• [Exercise goal] After finding the line containing "tax: 8.25% = 600.90 -> 6.5% = 605.27" below, please output that line and each following one through the line containing "total: 11637.92 -> 11761.12", exactly as written.
· · · ·
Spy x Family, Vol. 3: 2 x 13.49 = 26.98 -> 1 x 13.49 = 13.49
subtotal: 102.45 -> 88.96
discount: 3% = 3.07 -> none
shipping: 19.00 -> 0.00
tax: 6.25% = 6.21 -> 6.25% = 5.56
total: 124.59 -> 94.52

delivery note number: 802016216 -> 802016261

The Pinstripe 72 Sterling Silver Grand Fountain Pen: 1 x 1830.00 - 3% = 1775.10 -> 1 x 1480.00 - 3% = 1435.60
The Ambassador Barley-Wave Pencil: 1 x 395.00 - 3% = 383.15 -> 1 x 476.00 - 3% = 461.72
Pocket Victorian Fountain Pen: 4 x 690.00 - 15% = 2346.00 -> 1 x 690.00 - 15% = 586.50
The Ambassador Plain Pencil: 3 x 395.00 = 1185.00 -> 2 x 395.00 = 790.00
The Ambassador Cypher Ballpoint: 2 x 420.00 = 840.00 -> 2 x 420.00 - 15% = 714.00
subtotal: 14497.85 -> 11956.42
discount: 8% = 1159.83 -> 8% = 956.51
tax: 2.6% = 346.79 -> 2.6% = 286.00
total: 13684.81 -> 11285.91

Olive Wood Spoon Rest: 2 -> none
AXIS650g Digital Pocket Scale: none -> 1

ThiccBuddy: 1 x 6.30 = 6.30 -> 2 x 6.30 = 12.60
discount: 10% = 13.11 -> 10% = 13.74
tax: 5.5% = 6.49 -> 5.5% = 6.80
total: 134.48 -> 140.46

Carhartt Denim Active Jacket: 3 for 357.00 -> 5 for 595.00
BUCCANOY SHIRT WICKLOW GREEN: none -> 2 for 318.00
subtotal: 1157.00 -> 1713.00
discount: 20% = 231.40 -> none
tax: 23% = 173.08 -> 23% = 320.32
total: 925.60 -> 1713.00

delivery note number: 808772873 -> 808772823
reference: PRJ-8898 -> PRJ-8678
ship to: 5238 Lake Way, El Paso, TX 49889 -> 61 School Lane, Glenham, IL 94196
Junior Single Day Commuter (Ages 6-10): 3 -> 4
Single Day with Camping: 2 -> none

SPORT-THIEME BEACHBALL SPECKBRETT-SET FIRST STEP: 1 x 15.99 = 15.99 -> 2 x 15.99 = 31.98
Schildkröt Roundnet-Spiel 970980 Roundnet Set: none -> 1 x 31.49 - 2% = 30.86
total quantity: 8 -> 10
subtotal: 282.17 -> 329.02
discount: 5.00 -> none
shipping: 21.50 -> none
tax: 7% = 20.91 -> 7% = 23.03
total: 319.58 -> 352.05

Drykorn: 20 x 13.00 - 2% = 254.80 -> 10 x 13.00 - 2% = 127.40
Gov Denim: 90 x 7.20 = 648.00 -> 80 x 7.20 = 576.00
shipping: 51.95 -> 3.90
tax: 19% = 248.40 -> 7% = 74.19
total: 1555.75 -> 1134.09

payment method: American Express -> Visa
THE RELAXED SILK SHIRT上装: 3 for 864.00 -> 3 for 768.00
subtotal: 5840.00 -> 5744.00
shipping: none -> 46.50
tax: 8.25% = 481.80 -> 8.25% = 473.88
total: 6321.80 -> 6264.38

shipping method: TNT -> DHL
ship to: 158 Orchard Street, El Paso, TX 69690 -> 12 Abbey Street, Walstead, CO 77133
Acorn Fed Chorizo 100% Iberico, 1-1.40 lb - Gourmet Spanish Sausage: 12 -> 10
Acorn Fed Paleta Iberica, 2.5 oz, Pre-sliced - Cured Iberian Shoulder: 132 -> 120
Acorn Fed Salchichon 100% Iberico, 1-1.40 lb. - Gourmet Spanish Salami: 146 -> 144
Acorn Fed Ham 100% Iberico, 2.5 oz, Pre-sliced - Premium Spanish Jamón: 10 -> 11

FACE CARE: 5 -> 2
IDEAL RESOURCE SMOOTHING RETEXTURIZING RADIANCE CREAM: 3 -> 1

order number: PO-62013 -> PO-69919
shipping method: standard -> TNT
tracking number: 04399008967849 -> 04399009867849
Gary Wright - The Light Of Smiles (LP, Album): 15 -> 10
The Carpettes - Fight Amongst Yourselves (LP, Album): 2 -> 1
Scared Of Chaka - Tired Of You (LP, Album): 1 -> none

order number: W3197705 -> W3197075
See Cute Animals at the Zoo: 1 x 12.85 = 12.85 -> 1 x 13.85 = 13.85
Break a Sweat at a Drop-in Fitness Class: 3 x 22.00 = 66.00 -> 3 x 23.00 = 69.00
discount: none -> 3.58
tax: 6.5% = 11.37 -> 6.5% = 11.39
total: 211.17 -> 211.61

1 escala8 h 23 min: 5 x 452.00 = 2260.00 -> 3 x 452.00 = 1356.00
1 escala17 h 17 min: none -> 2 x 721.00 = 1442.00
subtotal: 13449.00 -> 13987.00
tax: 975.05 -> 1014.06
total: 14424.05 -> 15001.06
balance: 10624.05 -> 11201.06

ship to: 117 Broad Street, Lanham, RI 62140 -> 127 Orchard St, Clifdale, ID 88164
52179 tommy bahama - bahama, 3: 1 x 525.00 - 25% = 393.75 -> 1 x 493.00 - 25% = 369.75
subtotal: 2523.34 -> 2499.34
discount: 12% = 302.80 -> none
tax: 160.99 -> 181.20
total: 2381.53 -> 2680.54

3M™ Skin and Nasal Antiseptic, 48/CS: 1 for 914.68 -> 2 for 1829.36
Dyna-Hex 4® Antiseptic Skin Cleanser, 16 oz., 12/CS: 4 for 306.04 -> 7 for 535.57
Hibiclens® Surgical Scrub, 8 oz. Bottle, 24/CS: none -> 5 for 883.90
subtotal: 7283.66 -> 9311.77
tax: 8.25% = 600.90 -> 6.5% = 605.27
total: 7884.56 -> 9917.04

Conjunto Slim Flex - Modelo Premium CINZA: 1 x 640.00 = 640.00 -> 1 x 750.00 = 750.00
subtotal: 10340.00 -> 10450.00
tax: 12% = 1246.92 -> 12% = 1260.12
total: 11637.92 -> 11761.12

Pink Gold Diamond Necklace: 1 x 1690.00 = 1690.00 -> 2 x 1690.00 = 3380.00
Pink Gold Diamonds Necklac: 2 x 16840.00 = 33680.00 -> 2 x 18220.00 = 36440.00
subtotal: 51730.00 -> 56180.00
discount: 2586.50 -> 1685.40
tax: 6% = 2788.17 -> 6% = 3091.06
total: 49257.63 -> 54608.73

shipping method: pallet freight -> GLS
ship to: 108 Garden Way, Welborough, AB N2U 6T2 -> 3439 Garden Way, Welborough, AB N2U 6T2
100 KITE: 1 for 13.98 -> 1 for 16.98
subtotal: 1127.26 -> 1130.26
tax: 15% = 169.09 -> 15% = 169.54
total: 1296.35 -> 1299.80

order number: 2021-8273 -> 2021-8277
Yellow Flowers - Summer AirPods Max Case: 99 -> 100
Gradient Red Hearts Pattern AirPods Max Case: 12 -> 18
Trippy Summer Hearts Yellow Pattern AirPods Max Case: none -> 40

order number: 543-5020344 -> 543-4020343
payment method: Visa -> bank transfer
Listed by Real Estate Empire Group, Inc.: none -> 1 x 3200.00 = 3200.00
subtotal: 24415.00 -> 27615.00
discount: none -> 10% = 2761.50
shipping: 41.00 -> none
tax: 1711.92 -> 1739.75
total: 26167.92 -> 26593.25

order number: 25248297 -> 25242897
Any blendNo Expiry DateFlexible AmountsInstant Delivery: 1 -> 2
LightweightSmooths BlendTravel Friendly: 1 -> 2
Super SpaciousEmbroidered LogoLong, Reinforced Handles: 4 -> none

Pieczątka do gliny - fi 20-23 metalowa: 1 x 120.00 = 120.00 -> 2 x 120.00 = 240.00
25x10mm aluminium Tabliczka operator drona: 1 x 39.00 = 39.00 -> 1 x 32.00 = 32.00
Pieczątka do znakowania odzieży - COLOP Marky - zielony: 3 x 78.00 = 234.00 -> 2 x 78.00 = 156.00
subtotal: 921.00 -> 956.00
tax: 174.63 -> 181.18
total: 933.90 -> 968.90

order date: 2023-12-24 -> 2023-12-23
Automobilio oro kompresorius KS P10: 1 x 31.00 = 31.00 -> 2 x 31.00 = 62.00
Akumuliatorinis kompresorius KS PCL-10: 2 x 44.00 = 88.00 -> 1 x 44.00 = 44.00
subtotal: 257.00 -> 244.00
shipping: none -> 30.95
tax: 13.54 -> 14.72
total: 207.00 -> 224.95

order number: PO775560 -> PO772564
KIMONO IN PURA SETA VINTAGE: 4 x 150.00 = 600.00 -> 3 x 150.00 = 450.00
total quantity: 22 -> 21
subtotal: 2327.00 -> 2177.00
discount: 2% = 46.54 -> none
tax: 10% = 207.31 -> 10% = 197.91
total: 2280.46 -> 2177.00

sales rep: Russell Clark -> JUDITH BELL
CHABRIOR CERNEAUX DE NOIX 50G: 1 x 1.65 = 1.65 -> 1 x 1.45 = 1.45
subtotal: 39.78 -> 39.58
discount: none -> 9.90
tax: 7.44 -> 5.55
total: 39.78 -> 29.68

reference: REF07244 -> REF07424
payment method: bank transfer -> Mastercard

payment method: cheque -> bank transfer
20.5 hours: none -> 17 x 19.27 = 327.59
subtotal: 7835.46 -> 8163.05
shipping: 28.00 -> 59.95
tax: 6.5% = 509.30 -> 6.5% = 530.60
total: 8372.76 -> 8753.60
· · · ·
• [Exercise answer]
tax: 8.25% = 600.90 -> 6.5% = 605.27
total: 7884.56 -> 9917.04

Conjunto Slim Flex - Modelo Premium CINZA: 1 x 640.00 = 640.00 -> 1 x 750.00 = 750.00
subtotal: 10340.00 -> 10450.00
tax: 12% = 1246.92 -> 12% = 1260.12
total: 11637.92 -> 11761.12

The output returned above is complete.